US Societies Lay Out Requirements for Transcatheter Tricuspid Valve Procedures

The transcatheter tricuspid valve space has moved from experimental to mainstream as FDA‑approved devices like Evoque and TriClip address a patient population with limited medical options. Industry analysts project double‑digit growth in TTVI volumes over the next five years, driven by an aging demographic and rising prevalence of severe tricuspid regurgitation. However, the rapid expansion has outpaced systematic oversight, prompting professional societies to codify best‑practice thresholds that safeguard outcomes while preserving access for high‑need centers.

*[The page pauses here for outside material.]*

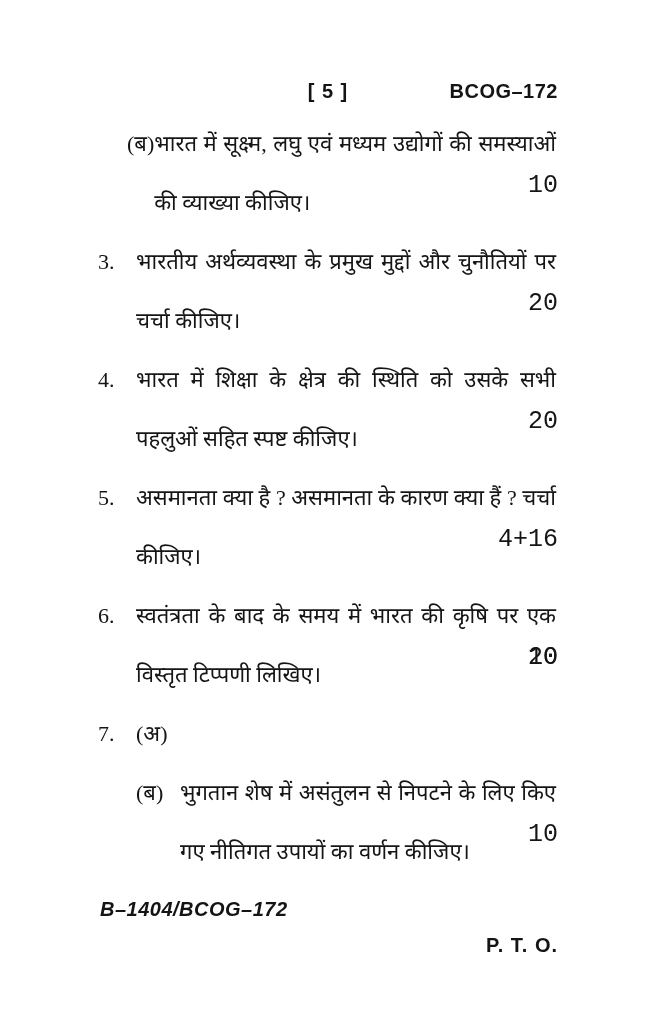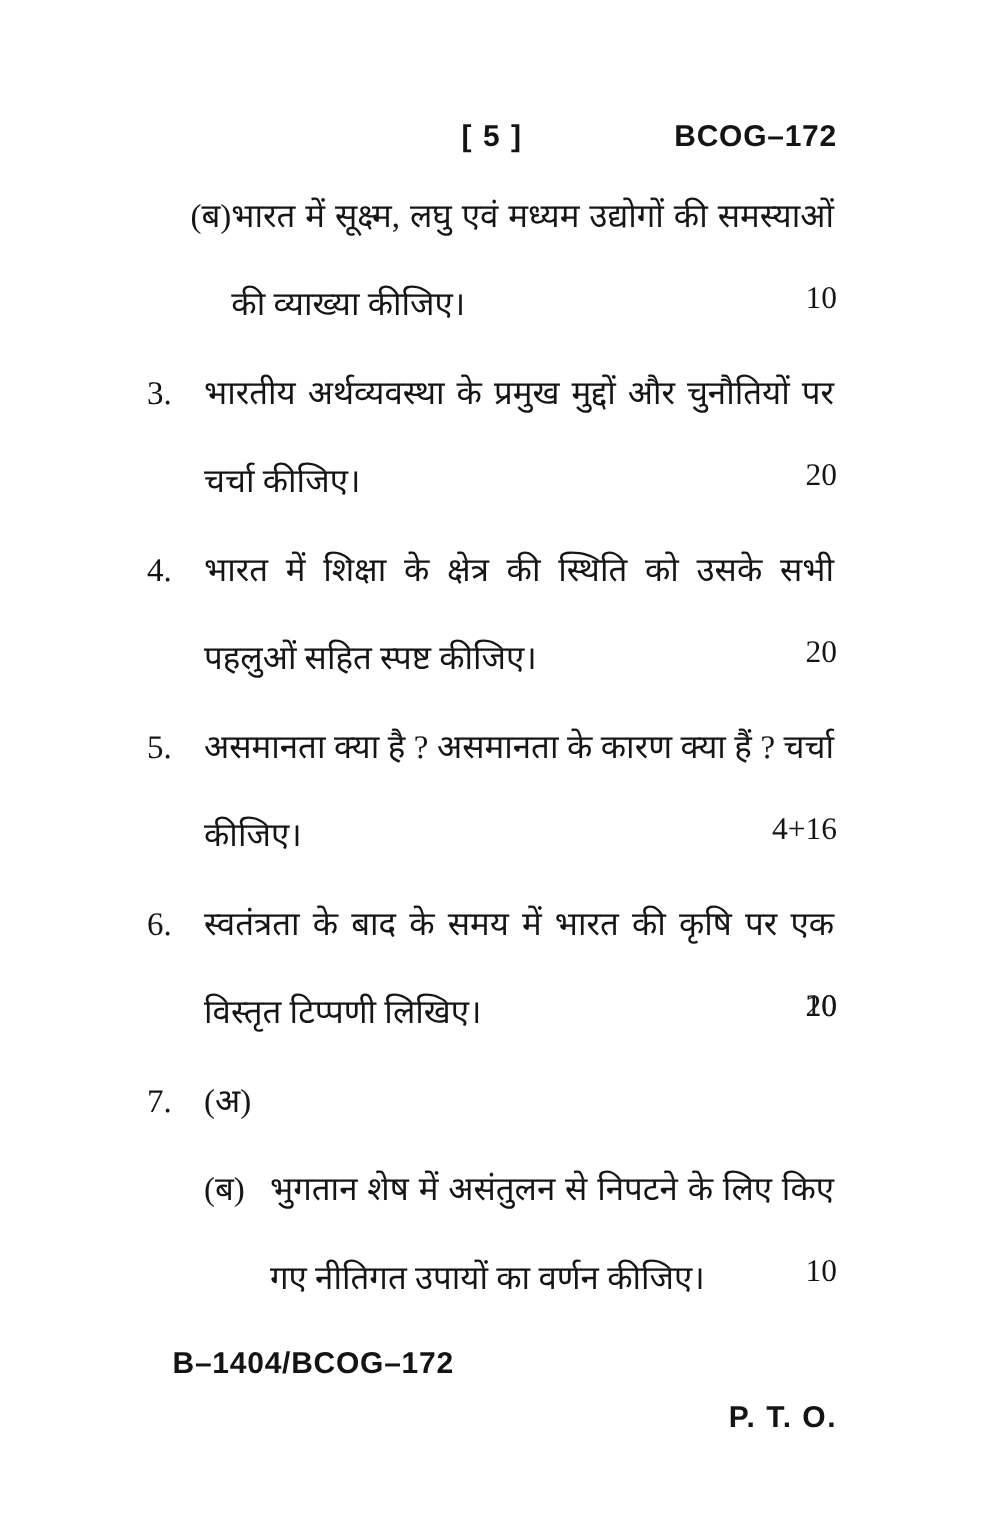"10" .q-marks { bottom: 4px -> 17px; font-family: Liberation Serif, serif -> Liberation Mono, monospace; font-size: 21px -> 25px }
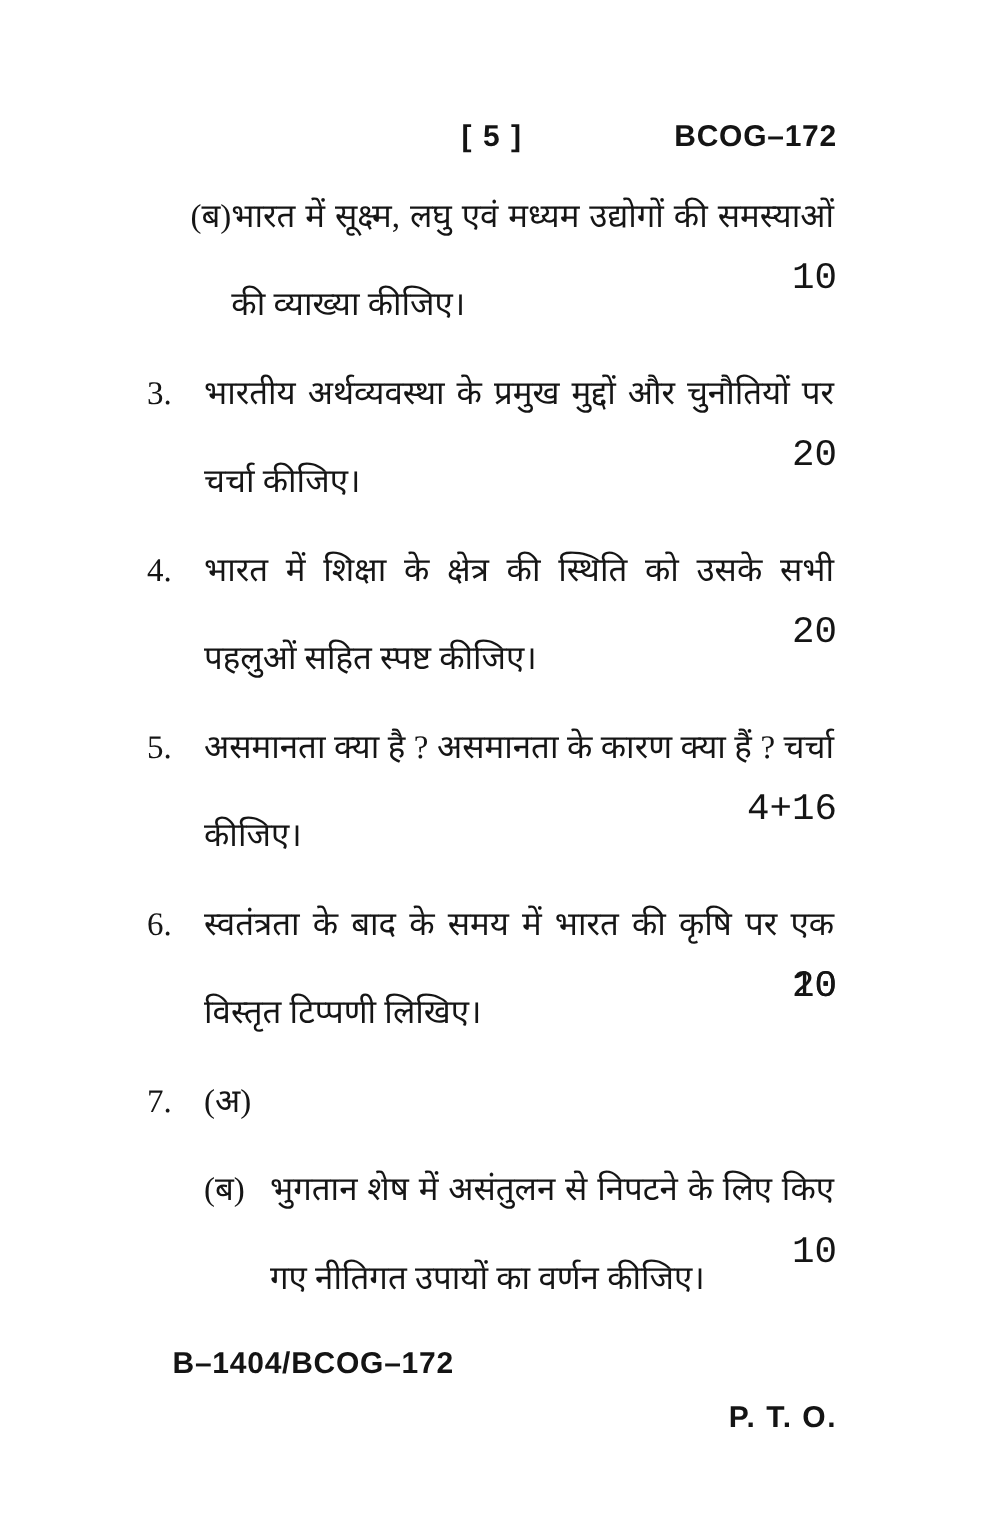"B–1404/BCOG–172" .footer-left { font-style: none -> italic; left: 17px -> 2px }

The consensus document lays out concrete volume benchmarks that align with data from the STS Adult Cardiac Surgery Database and the TVT Registry. Hospitals must demonstrate robust structural programs—at least 50 open‑heart surgeries and 20 tricuspid surgeries in recent years—while operators need a track record of 50 structural cases, including 20 TEER procedures, before launching a TTVI service. A multidisciplinary heart team, encompassing interventional cardiology, cardiac surgery, electrophysiology, and advanced imaging, is required for each case, ensuring comprehensive patient evaluation and procedural expertise.

CMS’s decision to reimburse TTVI under a coverage‑with‑evidence‑development (CED) pathway adds a regulatory incentive for institutions to meet these standards. Mandatory reporting to the TVT Registry will generate real‑world safety and efficacy data, informing future guideline updates and payer policies. As quality metrics—such as 30‑day mortality, procedural complications, and one‑year rehospitalization—become integral to program accreditation, hospitals that invest early in meeting the outlined criteria are likely to capture market share and position themselves as leaders in this emerging therapeutic arena.